Jack Ross, ed.: brief 30 - Kunst (November 2004)
Niel Wright, Only a Bullet will stop me now. Paekakariki: ESAW, 2004. ISBN 1-86942-044-6. 35 pp. RRP $15.00.
This book is certainly an interesting museum piece. First published in 1970 as part of its author’s epic The Alexandrians (now available, we’re told, in a multi-volumed “definitive edition”), it’s hard, at first sight, to work out what exactly it’s all about. “They have carpet / In the carport.” runs the poem “Life with the Joneses”  which seems to sit rather uneasily with the stilted “Hero’s Welcome,” an account of Theseus’s unfortunate first meeting with his father, the King of Athens. Most of the book, however, is taken up by a verse novella “The Sun Wheel,” the story of a fatal love triangle in mid-century Canterbury (“a psychological study of a topdressing tragedy,” according to the blurb).
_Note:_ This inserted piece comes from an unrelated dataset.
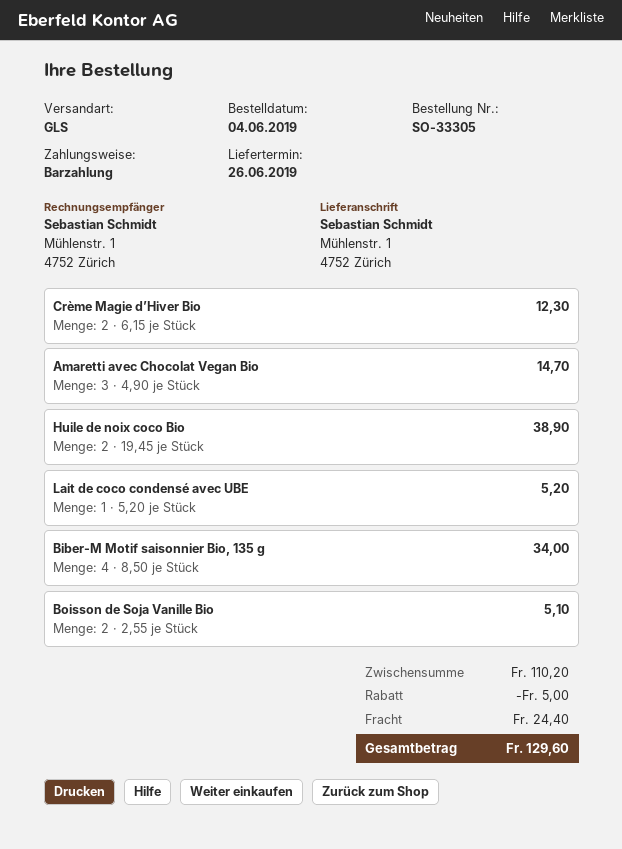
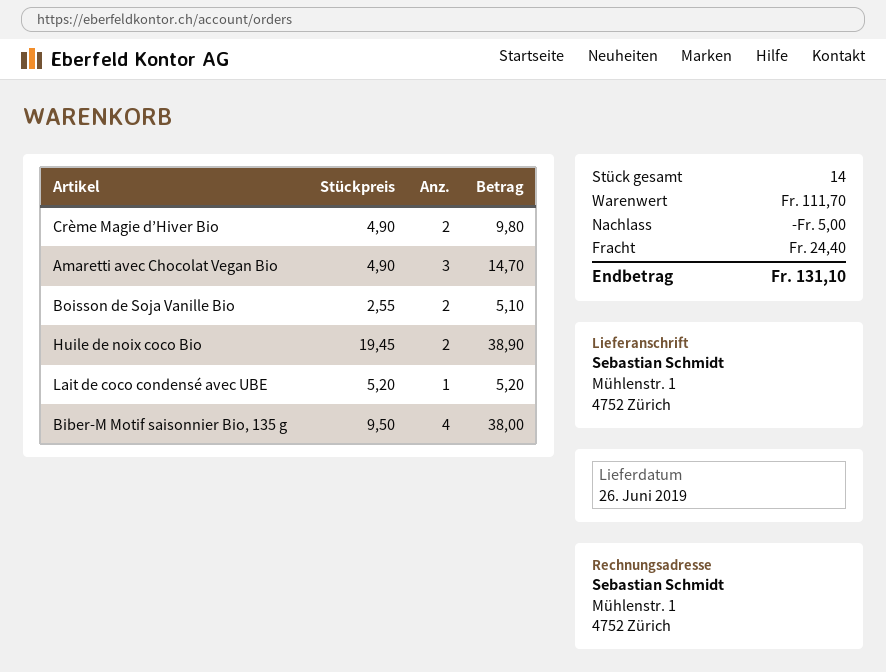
Crème Magie d’Hiver Bio: 2 x 6.15 = 12.30 -> 2 x 4.90 = 9.80
Biber-M Motif saisonnier Bio, 135 g: 4 x 8.50 = 34.00 -> 4 x 9.50 = 38.00
subtotal: 110.20 -> 111.70
total: 129.60 -> 131.10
The rather clumsy, Masefield-esque versification cannot obscure the author’s real gift for narrative, and no doubt one could draw parallels between these two central stories if one wished. The blurb goes so far as to describe Wright’s Theseus as a “sort of Hamlet in reverse,” which seems to me special pleading, especially coupled with the claim that “Niel Wright in the 1960’s redefined English poetry not just in New Zealand but everywhere” … Comments like this risk leaving the author looking ridiculous, which is a shame given the immense labour and thought he’s clearly poured into his oeuvre as a whole. The stultifying conformity of Kiwi culture appears to be his principal theme (in this instalment of his work, at any rate), and one can’t help agreeing with him there!